Description of the task: Among the records below, find each line that includes the string "color" and copy it.

Data supplied:

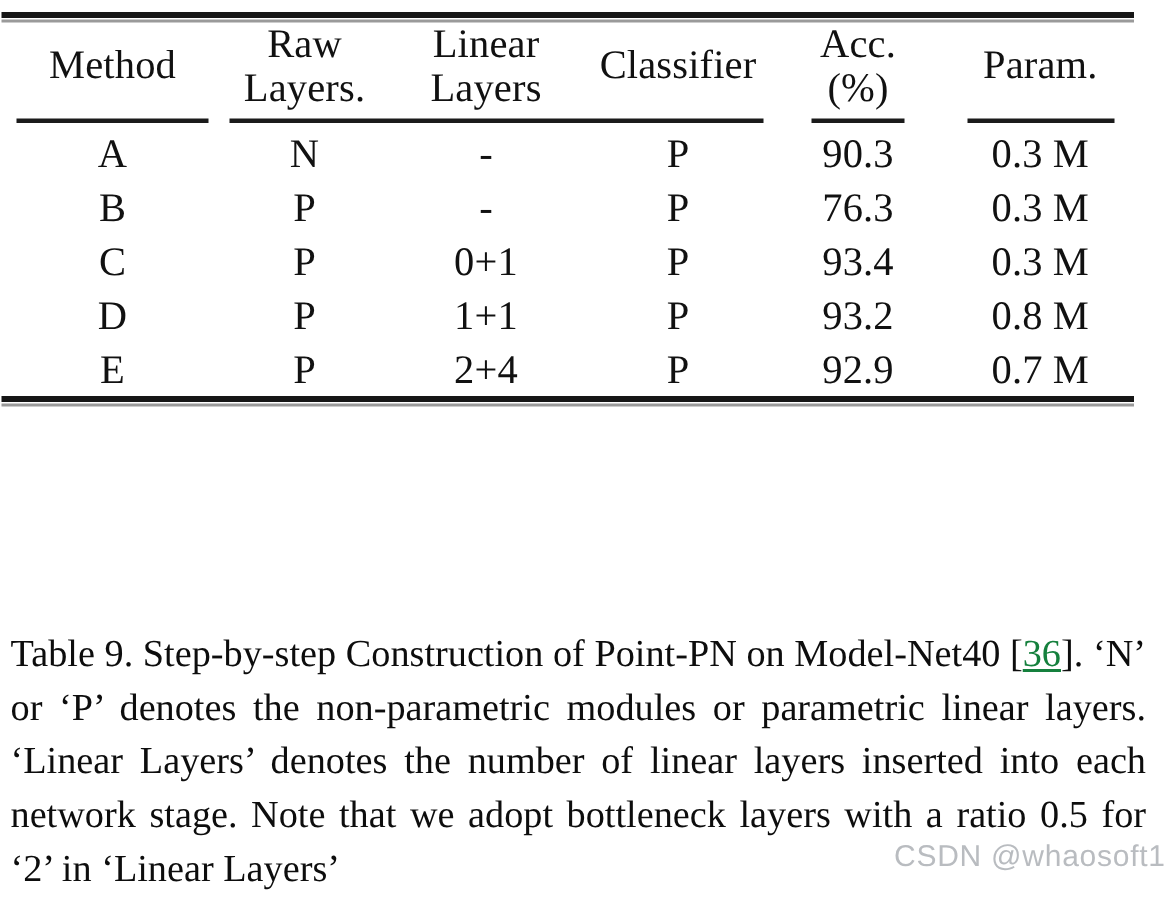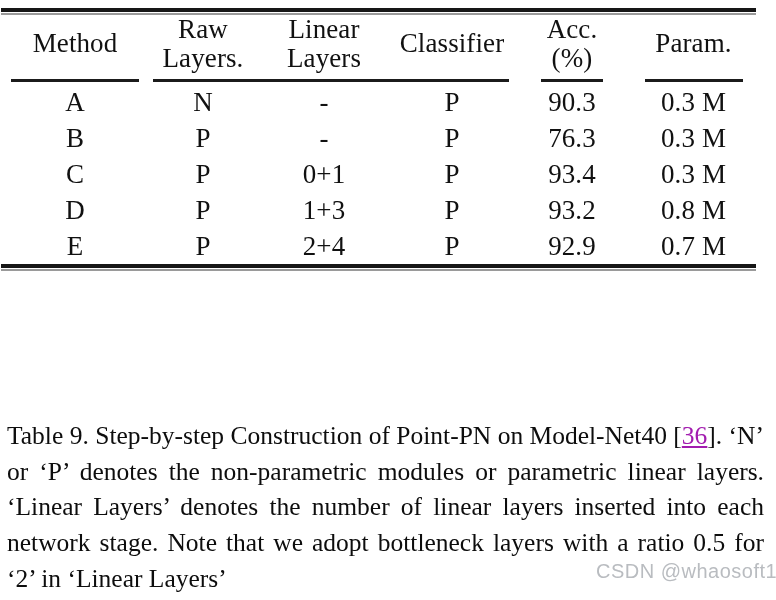--- a/index.html
+++ b/index.html
@@ -225,7 +225,7 @@
           <tr class="body-row">
             <td>D</td>
             <td>P</td>
-            <td>1+3</td>
+            <td>1+1</td>
             <td>P</td>
             <td>93.2</td>
             <td>0.8 M</td>

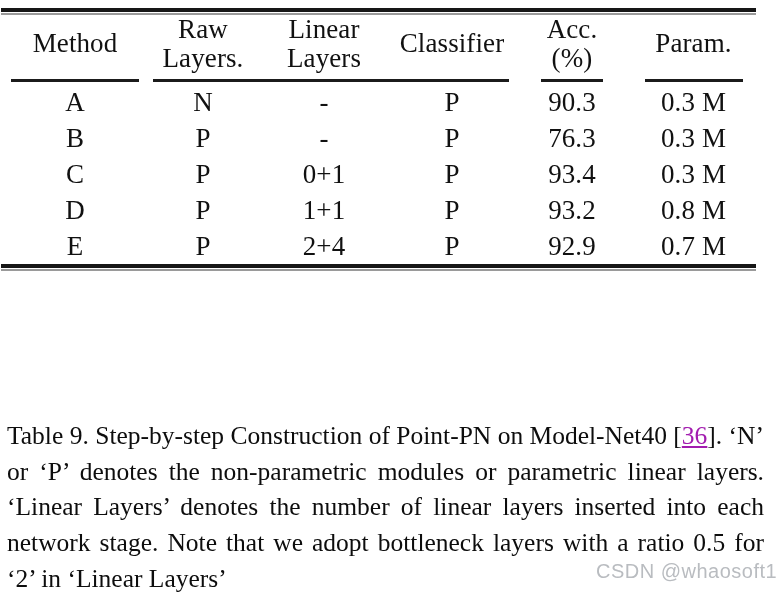--- a/index.html
+++ b/index.html
@@ -121,7 +121,7 @@
     color: #0d0d0d;
   }
   .caption b { font-weight: normal; }
-  .cite { color: #a21caf; text-decoration: underline; }
+  .cite { color: #15803d; text-decoration: underline; }
 
   
   .watermark {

Exercise answer:
     color: #0d0d0d;
-  .cite { color: #a21caf; text-decoration: underline; }
+  .cite { color: #15803d; text-decoration: underline; }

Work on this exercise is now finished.